*EXERCISE REQUIREMENTS*: Could you set down exactly the lines in the records below between the line holding "- apiKey | String" and the line holding "- Dumpster is", inclusive?

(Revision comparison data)
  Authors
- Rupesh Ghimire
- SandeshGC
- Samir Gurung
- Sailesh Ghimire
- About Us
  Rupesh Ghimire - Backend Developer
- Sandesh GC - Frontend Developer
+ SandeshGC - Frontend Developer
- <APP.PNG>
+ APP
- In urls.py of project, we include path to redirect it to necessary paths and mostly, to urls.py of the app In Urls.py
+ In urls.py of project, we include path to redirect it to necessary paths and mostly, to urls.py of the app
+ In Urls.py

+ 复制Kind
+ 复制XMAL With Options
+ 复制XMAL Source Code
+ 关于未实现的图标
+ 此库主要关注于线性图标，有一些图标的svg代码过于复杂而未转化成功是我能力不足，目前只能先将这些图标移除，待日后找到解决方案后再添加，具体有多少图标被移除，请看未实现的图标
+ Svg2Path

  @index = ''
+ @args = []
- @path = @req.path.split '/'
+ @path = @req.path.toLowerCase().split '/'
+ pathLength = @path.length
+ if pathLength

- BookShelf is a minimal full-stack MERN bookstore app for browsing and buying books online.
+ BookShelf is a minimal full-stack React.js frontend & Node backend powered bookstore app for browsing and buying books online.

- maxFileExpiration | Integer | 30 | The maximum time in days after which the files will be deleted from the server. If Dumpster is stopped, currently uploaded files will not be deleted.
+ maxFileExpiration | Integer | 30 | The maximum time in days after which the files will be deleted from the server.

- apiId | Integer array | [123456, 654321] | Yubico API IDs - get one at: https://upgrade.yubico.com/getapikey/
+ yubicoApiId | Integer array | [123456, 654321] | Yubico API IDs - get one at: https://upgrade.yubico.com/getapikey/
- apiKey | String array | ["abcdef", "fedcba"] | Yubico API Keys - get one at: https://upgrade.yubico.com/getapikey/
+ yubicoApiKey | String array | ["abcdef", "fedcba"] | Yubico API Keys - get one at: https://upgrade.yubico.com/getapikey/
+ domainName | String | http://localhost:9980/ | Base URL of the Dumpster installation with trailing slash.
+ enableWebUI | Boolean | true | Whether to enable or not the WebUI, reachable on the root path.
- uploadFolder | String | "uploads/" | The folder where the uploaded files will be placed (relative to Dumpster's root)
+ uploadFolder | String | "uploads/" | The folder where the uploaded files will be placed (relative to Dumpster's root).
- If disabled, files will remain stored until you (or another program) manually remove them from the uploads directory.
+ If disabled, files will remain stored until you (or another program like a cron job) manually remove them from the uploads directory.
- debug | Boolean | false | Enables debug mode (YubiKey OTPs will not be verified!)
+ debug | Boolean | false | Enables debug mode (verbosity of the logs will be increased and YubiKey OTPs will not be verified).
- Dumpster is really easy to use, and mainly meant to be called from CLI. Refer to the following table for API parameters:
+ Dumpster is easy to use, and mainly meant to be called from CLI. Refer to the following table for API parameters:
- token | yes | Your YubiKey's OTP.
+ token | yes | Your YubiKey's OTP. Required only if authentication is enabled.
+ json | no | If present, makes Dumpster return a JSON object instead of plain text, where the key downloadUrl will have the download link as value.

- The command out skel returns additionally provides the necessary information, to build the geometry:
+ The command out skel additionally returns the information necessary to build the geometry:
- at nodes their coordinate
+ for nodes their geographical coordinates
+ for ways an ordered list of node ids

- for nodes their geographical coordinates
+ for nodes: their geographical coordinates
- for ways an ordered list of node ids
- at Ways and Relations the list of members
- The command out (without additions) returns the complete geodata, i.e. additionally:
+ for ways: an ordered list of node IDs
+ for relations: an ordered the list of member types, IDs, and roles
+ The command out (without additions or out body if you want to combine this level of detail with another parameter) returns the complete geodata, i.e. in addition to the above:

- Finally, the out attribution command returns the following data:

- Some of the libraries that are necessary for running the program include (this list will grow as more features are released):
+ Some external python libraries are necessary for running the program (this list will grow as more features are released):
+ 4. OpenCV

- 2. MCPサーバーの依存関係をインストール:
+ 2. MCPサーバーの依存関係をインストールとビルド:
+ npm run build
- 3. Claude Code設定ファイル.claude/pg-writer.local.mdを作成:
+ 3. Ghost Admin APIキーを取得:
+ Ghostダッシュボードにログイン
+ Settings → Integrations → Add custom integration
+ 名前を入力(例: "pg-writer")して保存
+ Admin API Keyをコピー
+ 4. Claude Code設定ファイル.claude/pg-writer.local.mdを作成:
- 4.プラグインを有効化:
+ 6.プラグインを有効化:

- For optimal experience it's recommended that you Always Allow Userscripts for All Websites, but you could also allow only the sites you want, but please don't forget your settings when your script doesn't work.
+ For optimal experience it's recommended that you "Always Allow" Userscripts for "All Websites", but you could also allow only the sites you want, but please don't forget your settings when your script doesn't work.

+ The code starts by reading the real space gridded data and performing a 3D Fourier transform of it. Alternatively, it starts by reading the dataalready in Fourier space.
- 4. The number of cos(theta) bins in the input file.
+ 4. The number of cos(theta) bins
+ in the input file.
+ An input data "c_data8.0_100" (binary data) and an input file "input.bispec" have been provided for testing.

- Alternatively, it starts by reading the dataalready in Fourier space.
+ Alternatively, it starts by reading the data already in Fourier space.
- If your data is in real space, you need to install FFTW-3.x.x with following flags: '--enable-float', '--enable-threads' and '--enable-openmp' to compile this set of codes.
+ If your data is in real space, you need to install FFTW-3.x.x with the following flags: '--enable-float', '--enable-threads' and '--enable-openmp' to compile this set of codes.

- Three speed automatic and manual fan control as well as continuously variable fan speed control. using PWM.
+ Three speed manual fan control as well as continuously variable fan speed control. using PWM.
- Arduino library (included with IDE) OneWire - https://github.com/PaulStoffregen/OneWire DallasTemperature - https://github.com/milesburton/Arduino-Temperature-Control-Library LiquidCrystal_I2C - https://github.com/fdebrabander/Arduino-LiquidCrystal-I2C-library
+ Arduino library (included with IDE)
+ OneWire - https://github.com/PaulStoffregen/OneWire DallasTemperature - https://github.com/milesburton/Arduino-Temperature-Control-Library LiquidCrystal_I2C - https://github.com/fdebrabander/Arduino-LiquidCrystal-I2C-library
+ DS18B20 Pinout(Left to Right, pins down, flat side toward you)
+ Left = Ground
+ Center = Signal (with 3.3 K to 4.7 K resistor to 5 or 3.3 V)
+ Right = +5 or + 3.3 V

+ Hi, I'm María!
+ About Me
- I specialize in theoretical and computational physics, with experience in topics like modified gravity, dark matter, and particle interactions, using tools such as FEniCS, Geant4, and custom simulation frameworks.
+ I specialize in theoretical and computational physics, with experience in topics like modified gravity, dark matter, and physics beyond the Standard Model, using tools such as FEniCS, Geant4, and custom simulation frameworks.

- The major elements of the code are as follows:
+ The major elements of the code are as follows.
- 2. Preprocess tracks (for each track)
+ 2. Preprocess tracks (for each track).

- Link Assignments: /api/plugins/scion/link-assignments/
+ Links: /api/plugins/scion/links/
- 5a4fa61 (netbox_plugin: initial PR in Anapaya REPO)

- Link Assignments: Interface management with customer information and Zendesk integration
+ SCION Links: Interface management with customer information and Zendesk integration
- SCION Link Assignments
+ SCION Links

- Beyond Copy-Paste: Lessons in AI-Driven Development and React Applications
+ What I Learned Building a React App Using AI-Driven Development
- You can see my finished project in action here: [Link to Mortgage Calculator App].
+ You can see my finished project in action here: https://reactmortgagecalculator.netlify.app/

*SOLUTION TO THE EXERCISE*:
- apiKey | String array | ["abcdef", "fedcba"] | Yubico API Keys - get one at: https://upgrade.yubico.com/getapikey/
+ yubicoApiKey | String array | ["abcdef", "fedcba"] | Yubico API Keys - get one at: https://upgrade.yubico.com/getapikey/
+ domainName | String | http://localhost:9980/ | Base URL of the Dumpster installation with trailing slash.
+ enableWebUI | Boolean | true | Whether to enable or not the WebUI, reachable on the root path.
- uploadFolder | String | "uploads/" | The folder where the uploaded files will be placed (relative to Dumpster's root)
+ uploadFolder | String | "uploads/" | The folder where the uploaded files will be placed (relative to Dumpster's root).
- If disabled, files will remain stored until you (or another program) manually remove them from the uploads directory.
+ If disabled, files will remain stored until you (or another program like a cron job) manually remove them from the uploads directory.
- debug | Boolean | false | Enables debug mode (YubiKey OTPs will not be verified!)
+ debug | Boolean | false | Enables debug mode (verbosity of the logs will be increased and YubiKey OTPs will not be verified).
- Dumpster is really easy to use, and mainly meant to be called from CLI. Refer to the following table for API parameters:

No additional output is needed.